| WHAT IS REQUIRED |
Nothing in the listing should be altered when it is copied, and no picture goes into the copy.
★ ★ ★ ★ ★ ★ ★
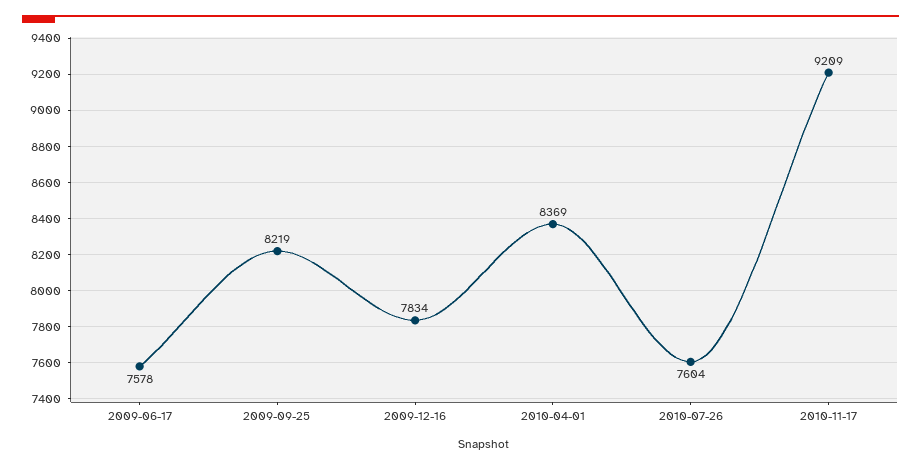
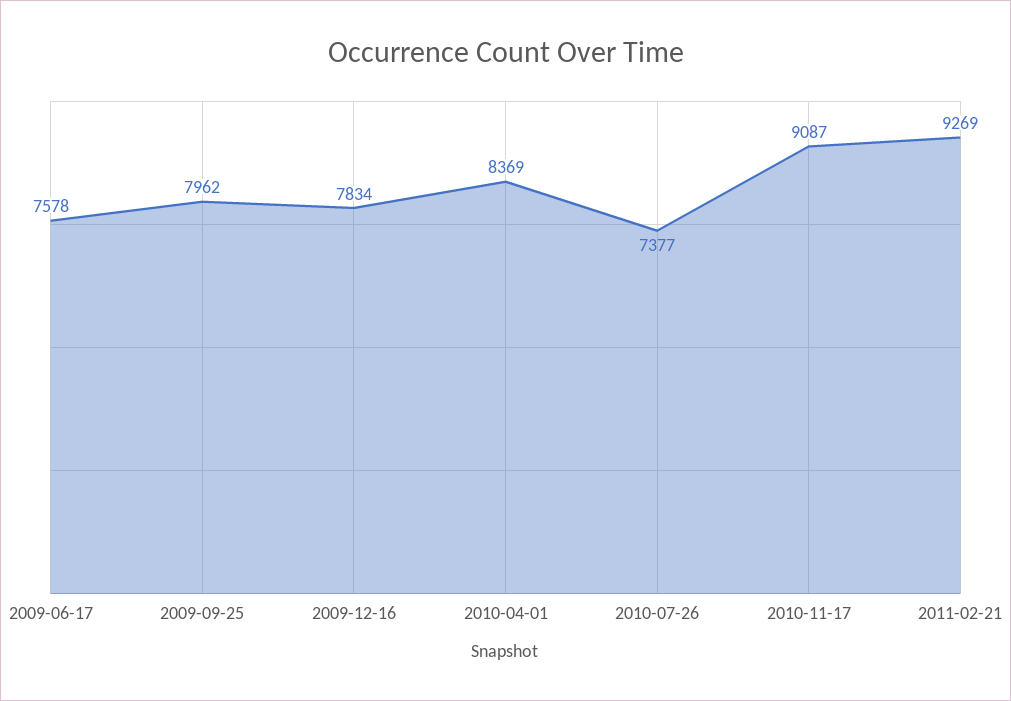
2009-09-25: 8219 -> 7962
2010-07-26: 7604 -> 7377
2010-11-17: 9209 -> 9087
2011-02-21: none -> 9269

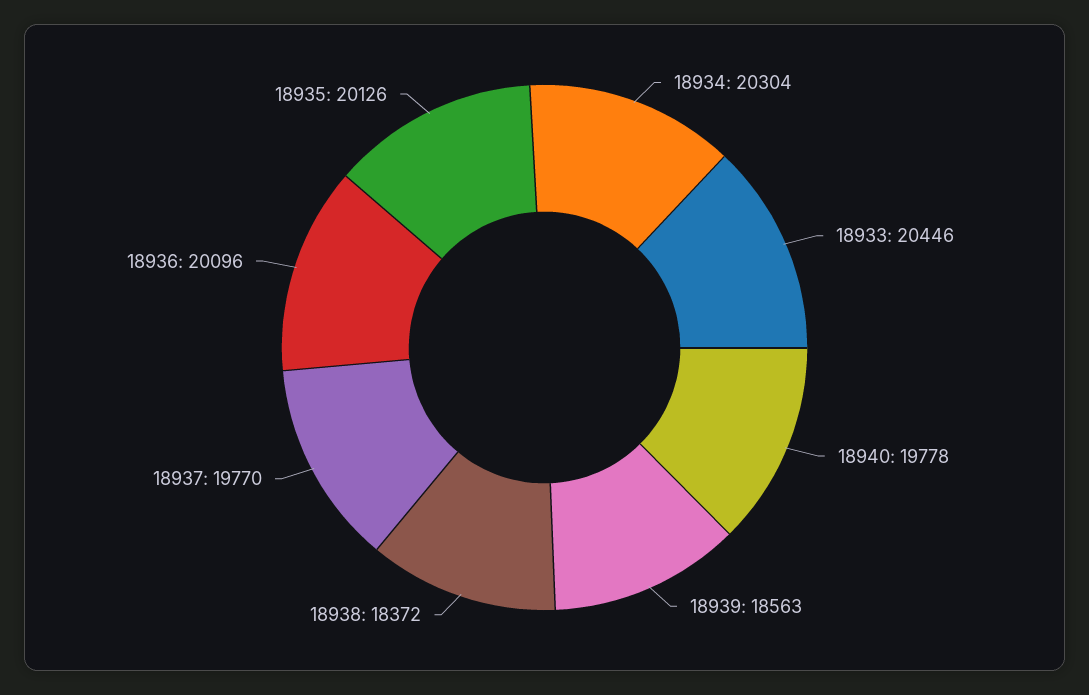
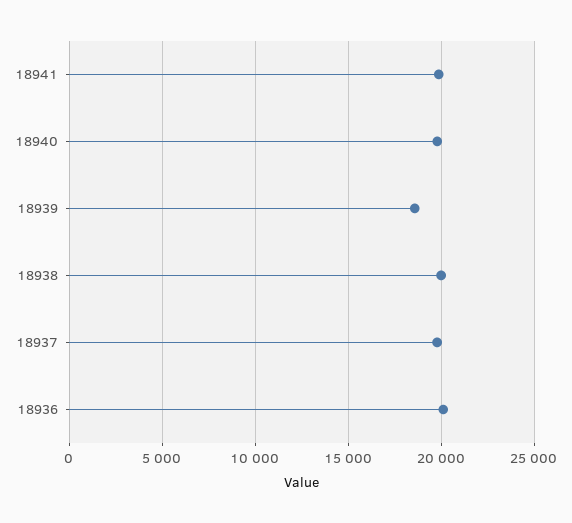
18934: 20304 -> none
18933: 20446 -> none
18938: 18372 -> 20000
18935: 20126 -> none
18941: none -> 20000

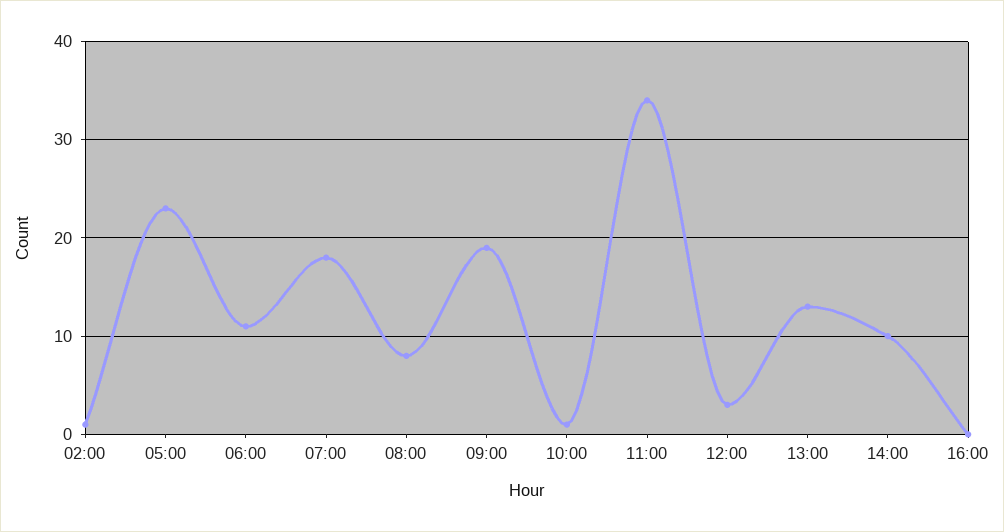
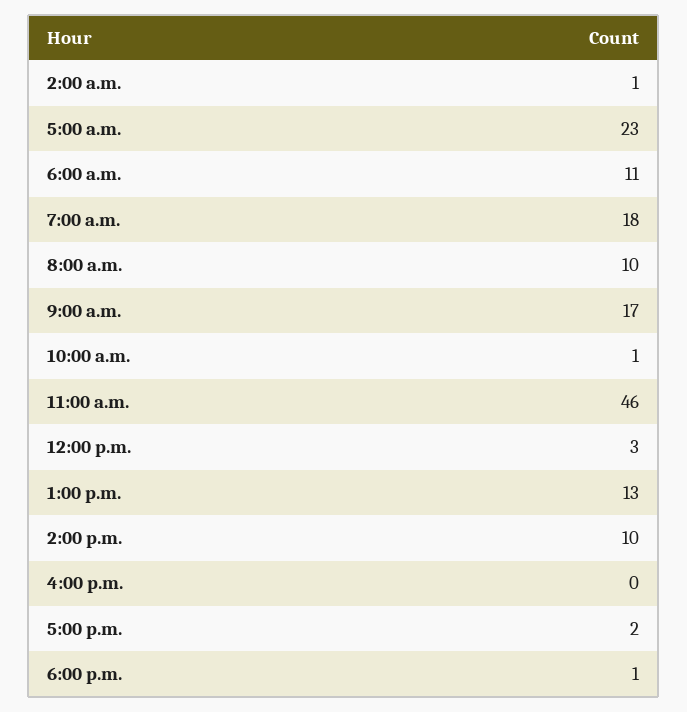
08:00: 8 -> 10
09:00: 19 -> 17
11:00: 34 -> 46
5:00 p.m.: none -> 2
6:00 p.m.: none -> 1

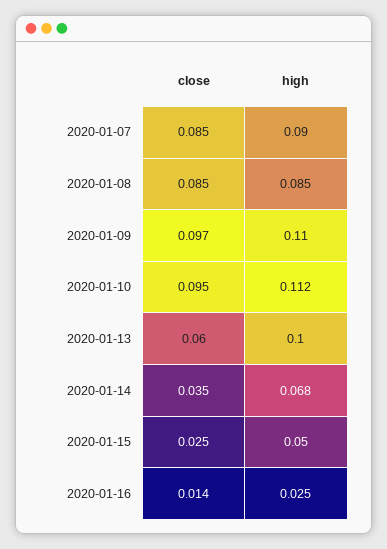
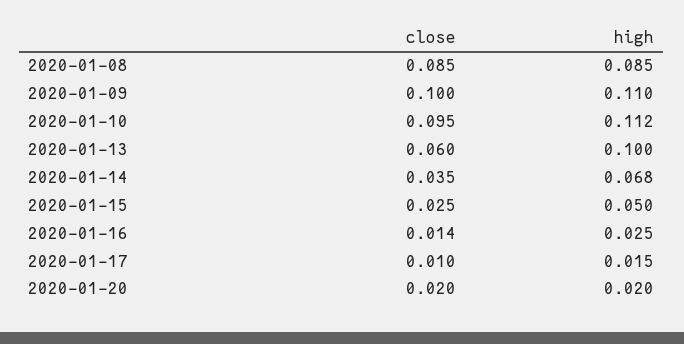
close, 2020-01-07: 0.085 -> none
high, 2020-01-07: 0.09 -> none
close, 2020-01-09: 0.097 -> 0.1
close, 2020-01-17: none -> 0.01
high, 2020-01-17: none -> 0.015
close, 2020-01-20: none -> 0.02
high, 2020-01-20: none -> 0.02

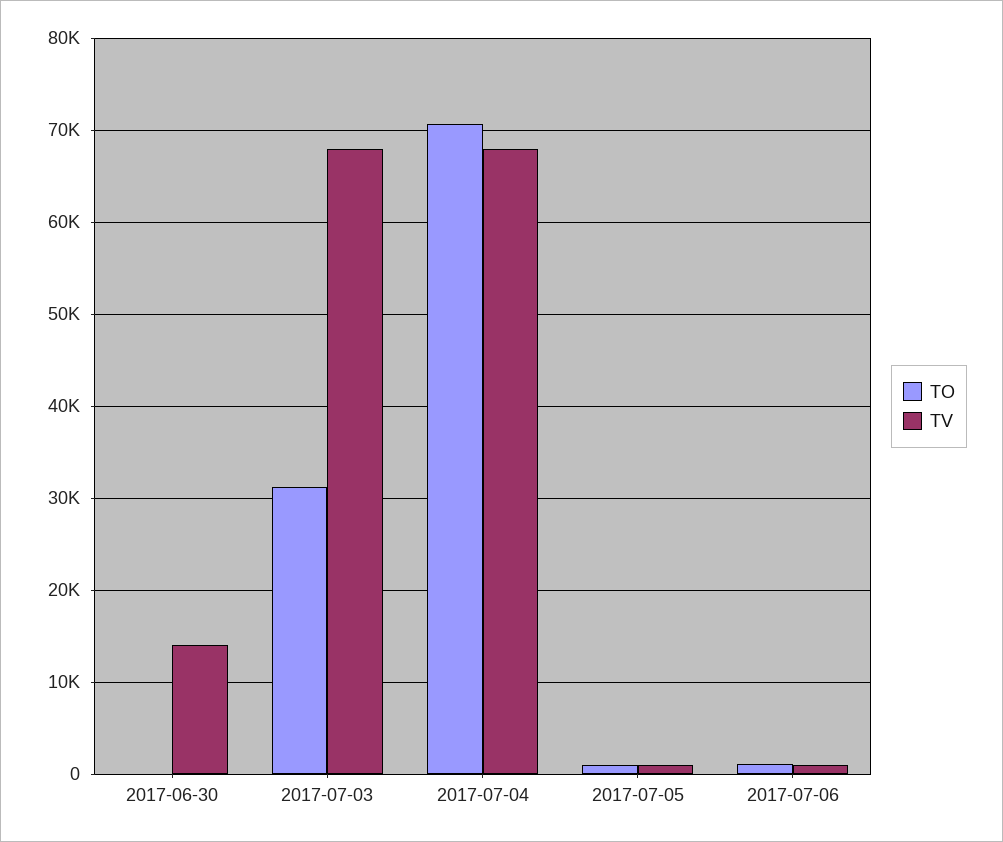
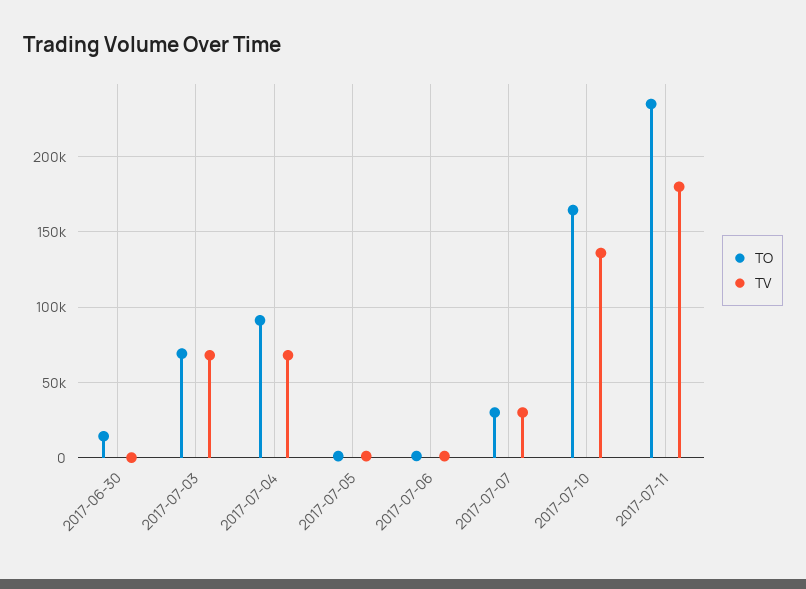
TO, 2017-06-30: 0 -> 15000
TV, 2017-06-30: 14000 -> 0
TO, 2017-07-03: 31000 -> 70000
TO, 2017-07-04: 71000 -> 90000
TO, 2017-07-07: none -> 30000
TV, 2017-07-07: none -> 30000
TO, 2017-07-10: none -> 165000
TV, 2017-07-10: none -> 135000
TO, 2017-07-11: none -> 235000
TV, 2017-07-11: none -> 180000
★ ★ ★ ★ ★ ★ ★
| EXPECTED ANSWER |
2009-09-25: 8219 -> 7962
2010-07-26: 7604 -> 7377
2010-11-17: 9209 -> 9087
2011-02-21: none -> 9269

18934: 20304 -> none
18933: 20446 -> none
18938: 18372 -> 20000
18935: 20126 -> none
18941: none -> 20000

08:00: 8 -> 10
09:00: 19 -> 17
11:00: 34 -> 46
5:00 p.m.: none -> 2
6:00 p.m.: none -> 1

close, 2020-01-07: 0.085 -> none
high, 2020-01-07: 0.09 -> none
close, 2020-01-09: 0.097 -> 0.1
close, 2020-01-17: none -> 0.01
high, 2020-01-17: none -> 0.015
close, 2020-01-20: none -> 0.02
high, 2020-01-20: none -> 0.02

TO, 2017-06-30: 0 -> 15000
TV, 2017-06-30: 14000 -> 0
TO, 2017-07-03: 31000 -> 70000
TO, 2017-07-04: 71000 -> 90000
TO, 2017-07-07: none -> 30000
TV, 2017-07-07: none -> 30000
TO, 2017-07-10: none -> 165000
TV, 2017-07-10: none -> 135000
TO, 2017-07-11: none -> 235000
TV, 2017-07-11: none -> 180000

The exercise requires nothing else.